WORK TO COMPLETE
Lines from the one containing "ship to: 17" to the end of the records, both ends included and exactly as written, are the whole answer, and no pictures go in it.

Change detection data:
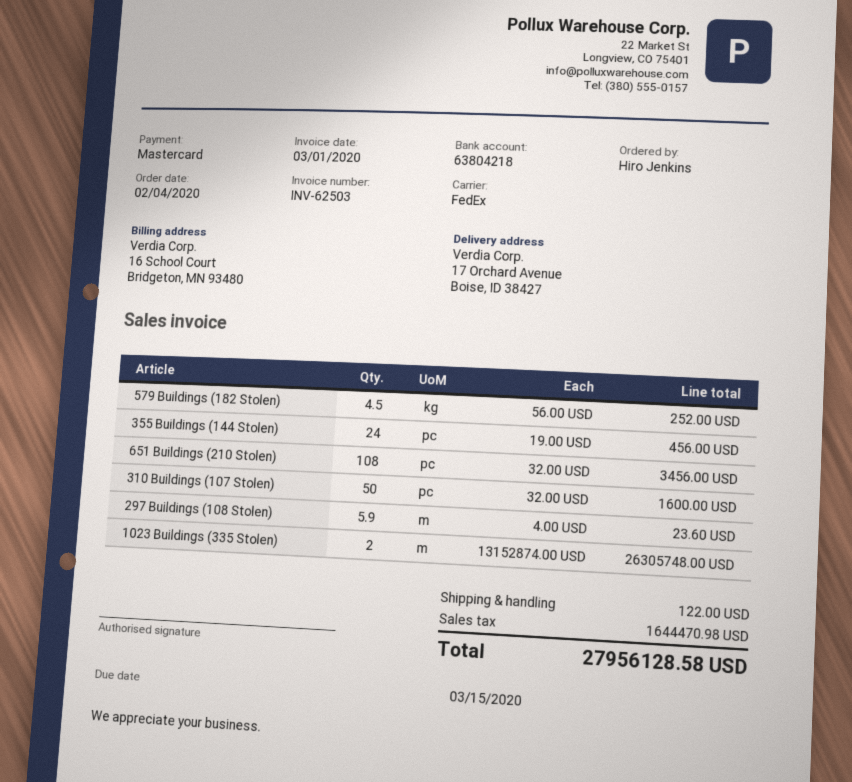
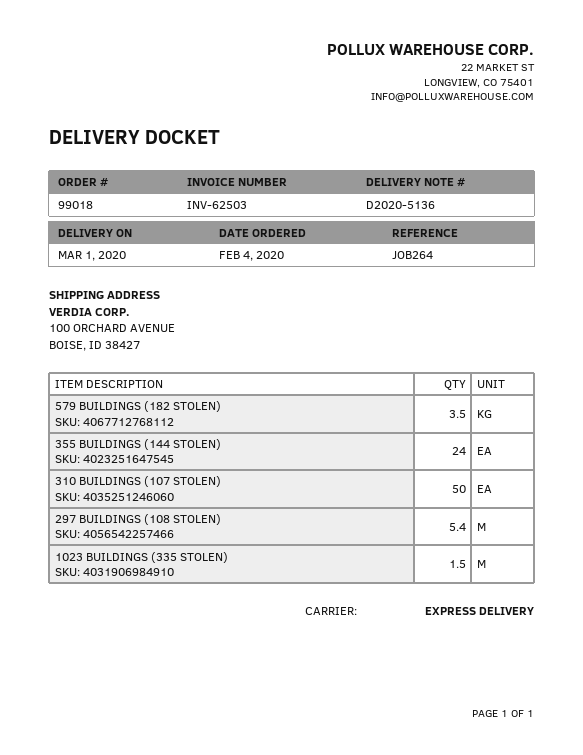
shipping method: FedEx -> express
ship to: 17 Orchard Avenue, Boise, ID 38427 -> 100 ORCHARD AVENUE, BOISE, ID 38427
579 Buildings (182 Stolen): 4.5 -> 3.5
651 Buildings (210 Stolen): 108 -> none
297 Buildings (108 Stolen): 5.9 -> 5.4
1023 Buildings (335 Stolen): 2 -> 1.5

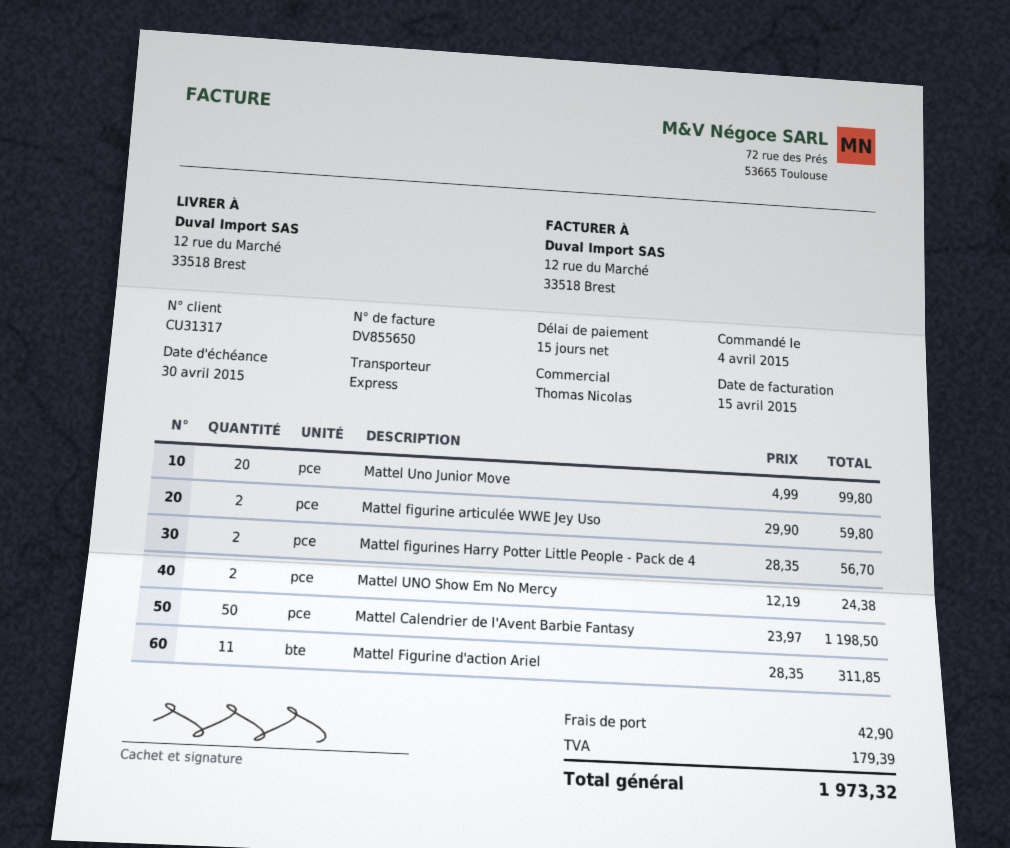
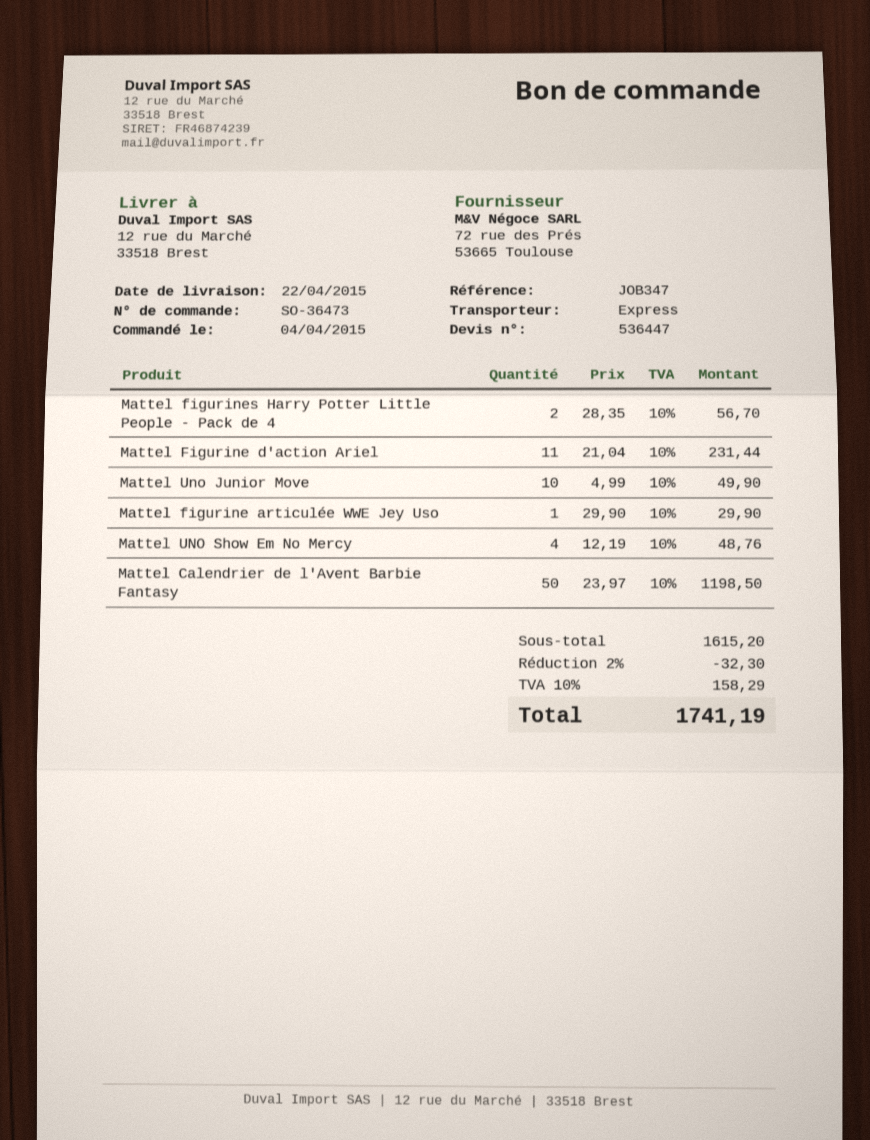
Mattel Uno Junior Move: 20 x 4.99 = 99.80 -> 10 x 4.99 = 49.90
Mattel figurine articulée WWE Jey Uso: 2 x 29.90 = 59.80 -> 1 x 29.90 = 29.90
Mattel UNO Show Em No Mercy: 2 x 12.19 = 24.38 -> 4 x 12.19 = 48.76
Mattel Figurine d'action Ariel: 11 x 28.35 = 311.85 -> 11 x 21.04 = 231.44
discount: none -> 2% = 32.30
shipping: 42.90 -> none
tax: 179.39 -> 158.29
total: 1973.32 -> 1741.19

ANSWER FOR THIS EXERCISE
ship to: 17 Orchard Avenue, Boise, ID 38427 -> 100 ORCHARD AVENUE, BOISE, ID 38427
579 Buildings (182 Stolen): 4.5 -> 3.5
651 Buildings (210 Stolen): 108 -> none
297 Buildings (108 Stolen): 5.9 -> 5.4
1023 Buildings (335 Stolen): 2 -> 1.5

Mattel Uno Junior Move: 20 x 4.99 = 99.80 -> 10 x 4.99 = 49.90
Mattel figurine articulée WWE Jey Uso: 2 x 29.90 = 59.80 -> 1 x 29.90 = 29.90
Mattel UNO Show Em No Mercy: 2 x 12.19 = 24.38 -> 4 x 12.19 = 48.76
Mattel Figurine d'action Ariel: 11 x 28.35 = 311.85 -> 11 x 21.04 = 231.44
discount: none -> 2% = 32.30
shipping: 42.90 -> none
tax: 179.39 -> 158.29
total: 1973.32 -> 1741.19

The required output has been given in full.